Yes, I am complimenting Microsoft -- I am sure I'll be flamed for it. But frankly, they make the best office suite, and since theirs is the standard look and feel (although the new Office is a departure), the other guys have to play catchup.
I would love to use OpenOffice, I just hate the look and feel and have always been more comfortable in Microsoft Office.
The price is always right if someone else is paying.
So I say, bring it on! I think that getting a good implementation of OOo running natively under Aqua is key in the cause of reducing reliance on Microsoft. People switching to Linux obviously are going to use OOo or some other open format, but still too many people switching to Mac are relying on Microsoft. It'll be curious to see whether they take Firefox's approach to have the interface be consistent across the board, or if they try and take advantage of OS X's toolkits and design guides to make it a true Mac application.
Disclaimer: I am a founder of the NeoOffice project.
Quote: and became an even worse idea when Apple deprecated the Java-Cocoa bridge
We never used the CocoaJava bridge at all. I guess you never bothered to read the source code. In fact, we use very little Java at all as is pointed out by the ohloh source code analysis of our open CVS. There's little Objective-C as we do most of the logic in C++ and call out to ObjC when required. There are some other stats there you may find intriguing as well like the estimated man-years and cost it will take to approximate our code.
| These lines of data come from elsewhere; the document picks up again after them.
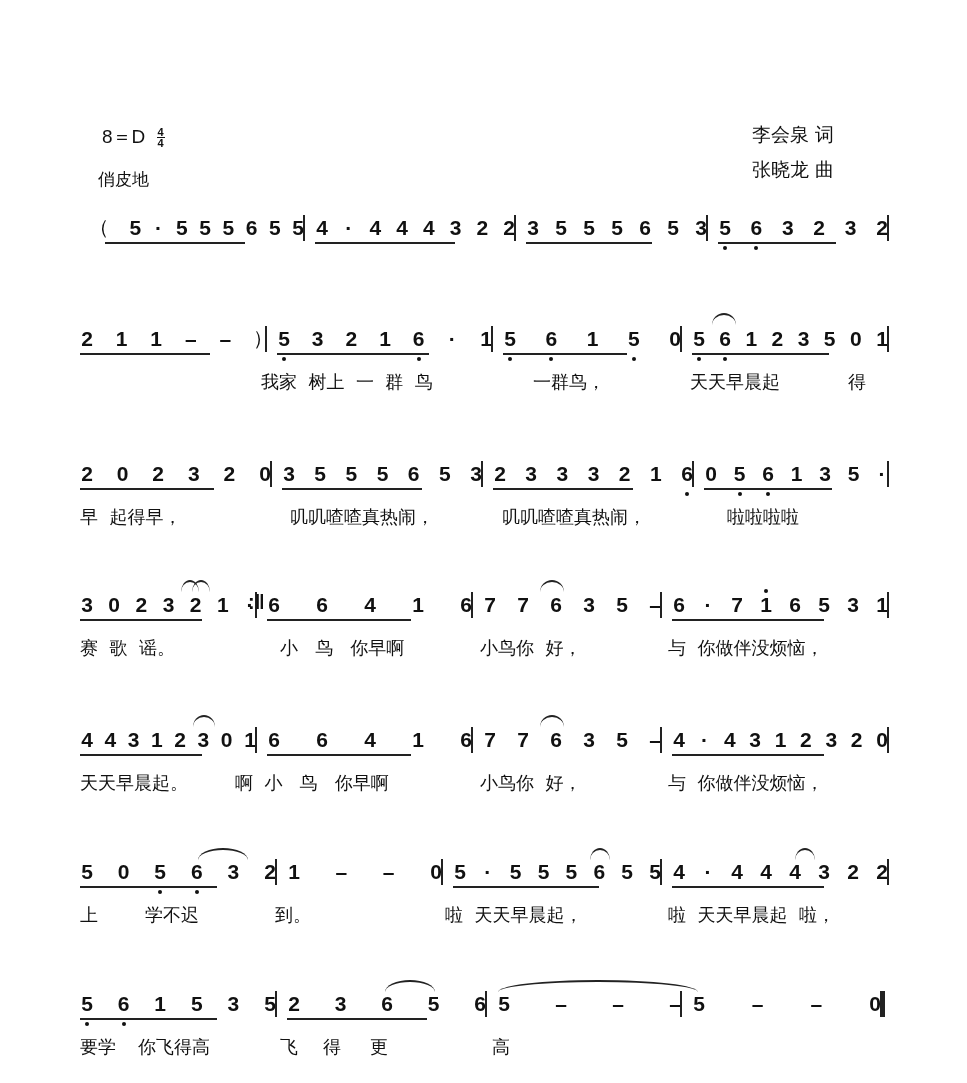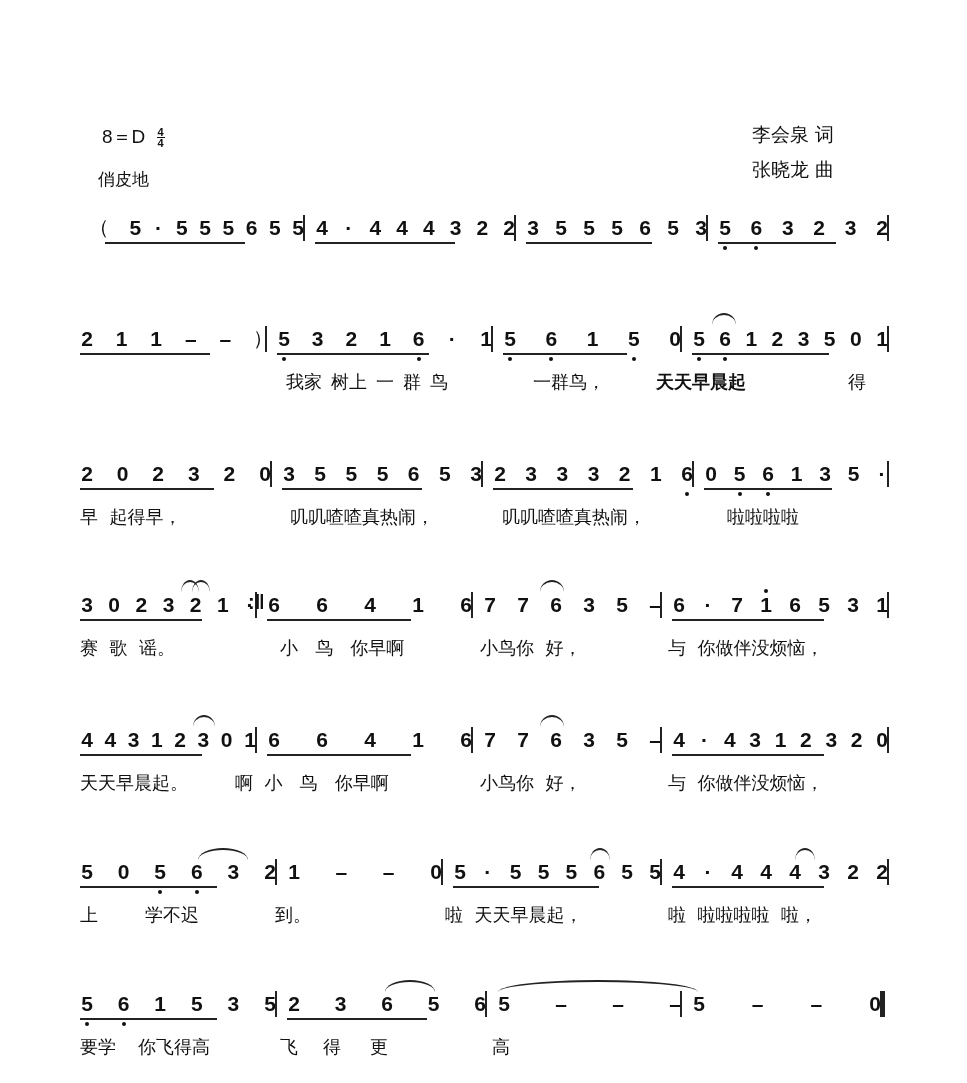--- a/index.html
+++ b/index.html
@@ -117,23 +117,23 @@
       <div class="tok" style="left: 770.429px; top: 327px;">2</div>
       <div class="tok" style="left: 796.571px; top: 327px;">3</div>
       <div class="tok" style="left: 822.714px; top: 327px;">5</div>
       <div class="tok" style="left: 848.857px; top: 327px;">0</div>
       <div class="tok" style="left: 875px; top: 327px;">1</div>
       <div class="ul" style="left: 692px; width: 137.25px; top: 353px;"></div>
       <div class="barline" style="left: 265px; top: 326px;"></div>
       <div class="barline" style="left: 491px; top: 326px;"></div>
       <div class="barline" style="left: 680px; top: 326px;"></div>
       <div class="barline" style="left: 887px; top: 326px;"></div>
-      <div class="lyric" style="left: 286px; top: 370px; font-family: Liberation Serif, serif;">我家  树上  一  群  鸟</div>
+      <div class="lyric" style="left: 261px; top: 370px;">我家  树上  一  群  鸟</div>
       <div class="lyric" style="left: 533px; top: 370px;">一群鸟，</div>
-      <div class="lyric" style="left: 656px; top: 370px; font-weight: bold;">天天早晨起</div>
+      <div class="lyric" style="left: 690px; top: 370px;">天天早晨起</div>
       <div class="lyric" style="left: 848px; top: 370px;">得</div>
       <div class="tok" style="left: 80px; top: 462px;">2</div>
       <div class="tok" style="left: 115.6px; top: 462px;">0</div>
       <div class="tok" style="left: 151.2px; top: 462px;">2</div>
       <div class="tok" style="left: 186.8px; top: 462px;">3</div>
       <div class="tok" style="left: 222.4px; top: 462px;">2</div>
       <div class="tok" style="left: 258px; top: 462px;">0</div>
       <div class="ul" style="left: 80px; width: 133.5px; top: 488px;"></div>
       <div class="tok" style="left: 282px; top: 462px;">3</div>
       <div class="tok" style="left: 313.167px; top: 462px;">5</div>
@@ -280,21 +280,21 @@
       <div class="tok" style="left: 875px; top: 860px;">2</div>
       <div class="ul" style="left: 672px; width: 152.25px; top: 886px;"></div>
       <div class="barline" style="left: 275px; top: 859px;"></div>
       <div class="barline" style="left: 441px; top: 859px;"></div>
       <div class="barline" style="left: 660px; top: 859px;"></div>
       <div class="barline" style="left: 887px; top: 859px;"></div>
       <div class="lyric" style="left: 80px; top: 903px;">上</div>
       <div class="lyric" style="left: 145px; top: 903px;">学不迟</div>
       <div class="lyric" style="left: 275px; top: 903px;">到。</div>
       <div class="lyric" style="left: 445px; top: 903px;">啦  天天早晨起，</div>
-      <div class="lyric" style="left: 668px; top: 903px;">啦  啦啦啦啦  啦，</div>
+      <div class="lyric" style="left: 668px; top: 903px;">啦  天天早晨起  啦，</div>
       <div class="tok" style="left: 80px; top: 992px;">5</div>
       <div class="dotlow" style="left: 85px; top: 1022px;"></div>
       <div class="tok" style="left: 116.6px; top: 992px;">6</div>
       <div class="dotlow" style="left: 121.6px; top: 1022px;"></div>
       <div class="tok" style="left: 153.2px; top: 992px;">1</div>
       <div class="tok" style="left: 189.8px; top: 992px;">5</div>
       <div class="tok" style="left: 226.4px; top: 992px;">3</div>
       <div class="tok" style="left: 263px; top: 992px;">5</div>
       <div class="ul" style="left: 80px; width: 137.25px; top: 1018px;"></div>
       <div class="tok" style="left: 287px; top: 992px;">2</div>

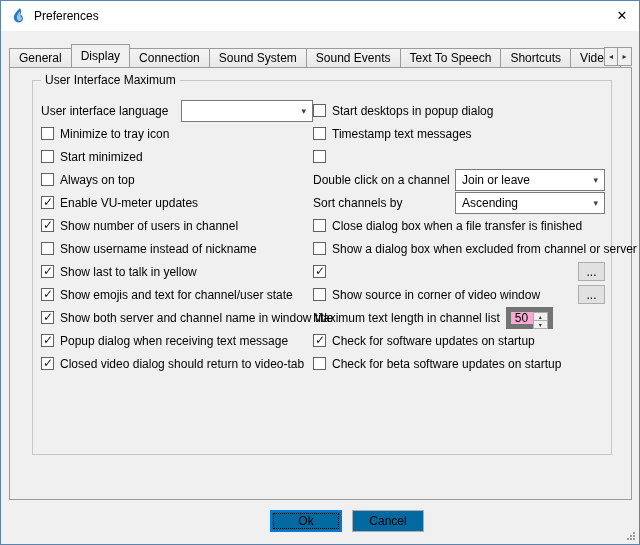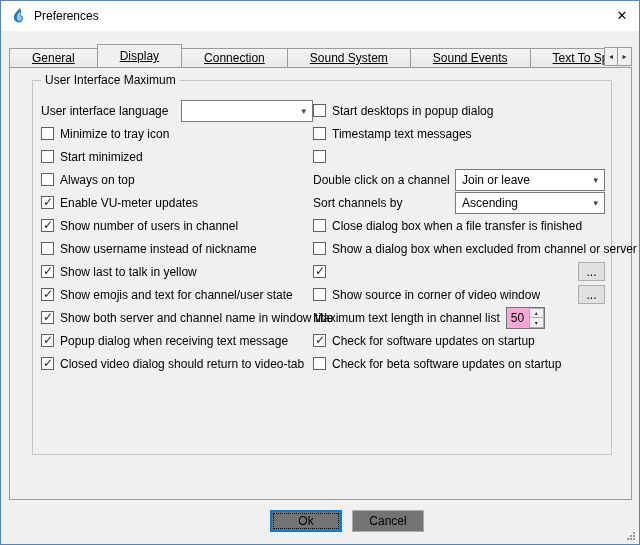--- a/index.html
+++ b/index.html
@@ -16,24 +16,24 @@
               display:flex; align-items:center; padding-left:9px; }
   .app-icon { width:16px; height:16px; margin-right:8px; flex:0 0 16px; }
   .title { font-size:12px; }
   .close-btn { position:absolute; right:0; top:0; width:34px; height:29px;
                display:flex; align-items:center; justify-content:center;
                font-size:13px; color:#000; cursor:default; }
 
   
   .tabbar { position:absolute; top:43px; left:8px; width:623px; height:23px;
             display:flex; align-items:flex-end; z-index:3; overflow:hidden; }
-  .tab { height:19px; line-height:18px; padding:0 22px;
+  .tab { height:19px; line-height:18px; padding:0 9px;
          background:linear-gradient(#f4f4f4,#e8e8e8);
          border:1px solid #9b9b9b; border-bottom:none; border-left:none;
-         white-space:nowrap; cursor:default;text-decoration:underline; }
+         white-space:nowrap; cursor:default; }
   .tab:first-child { border-left:1px solid #9b9b9b; }
   .tab.selected { height:24px; line-height:23px; margin-bottom:-1px; margin-left:-1px;
                   background:#f0f0f0; border-left:1px solid #9b9b9b; position:relative; z-index:4; }
   .tabscroll { position:absolute; right:0; bottom:1px; display:flex; z-index:5; }
   .ts { width:14px; height:19px; border:1px solid #9b9b9b; background:#f0f0f0;
         font-size:8px; display:flex; align-items:center; justify-content:center; color:#333; }
   .ts + .ts { border-left:none; }
 
   
   .pane { position:absolute; top:66px; left:8px; width:623px; height:433px;
@@ -60,30 +60,30 @@
            display:flex; align-items:center; padding:0 2px 0 6px; }
   .combo .arrow { margin-left:auto; font-size:9px; color:#404040; padding:0 4px; }
   .lang-combo { width:132px; margin-left:auto; }
   .wide-combo { width:150px; margin-left:auto; }
 
   
   .mini-btn { margin-left:auto; width:27px; height:19px; background:#e1e1e1;
               border:1px solid #adadad; font:inherit; line-height:10px; }
 
   
-  .spin { display:flex; height:22px; border:1px solid #737373; background:#f9a8d4; margin-left:6px; }
+  .spin { display:flex; height:22px; border:5px solid #737373; background:#f9a8d4; margin-left:6px; }
   .spin .val { width:22px; padding-left:4px; display:flex; align-items:center; }
   .spin .btns { display:flex; flex-direction:column; width:15px; }
   .sb { flex:1; font-size:6px; display:flex; align-items:center; justify-content:center;
         background:#f0f0f0; border:1px solid #adadad; color:#333; }
   .sb + .sb { border-top:none; }
 
   
   .footer { position:absolute; left:269px; top:509px; display:flex; gap:10px; }
-  .btn { min-width:72px; height:22px; background:#737373; border:1px solid #adadad;
+  .btn { min-width:72px; height:22px; background:#0369a1; border:1px solid #adadad;
          font:inherit; font-size:12px; }
   .btn.default { border:1px solid #0078d7; box-shadow:inset 0 0 0 1px #0078d7;
                  outline:1px dotted #000; outline-offset:-4px; }
 
   .grip { position:absolute; right:3px; bottom:3px; width:12px; height:12px; }
 </style>
 </head>
 <body>
 
 <div class="window">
Trust me, once any OS X port of OOo starts getting font handling and input methods correct, it'll slow down as well. This is true especially for Asian and other foreign languages. The bottleneck is in Apple's ATSUI and how it mismatches to the underlying OOo code. Has nothing to do with Java at all. Speed in a vaporware demo is one thing; carrying speed into a functional product is something different completely.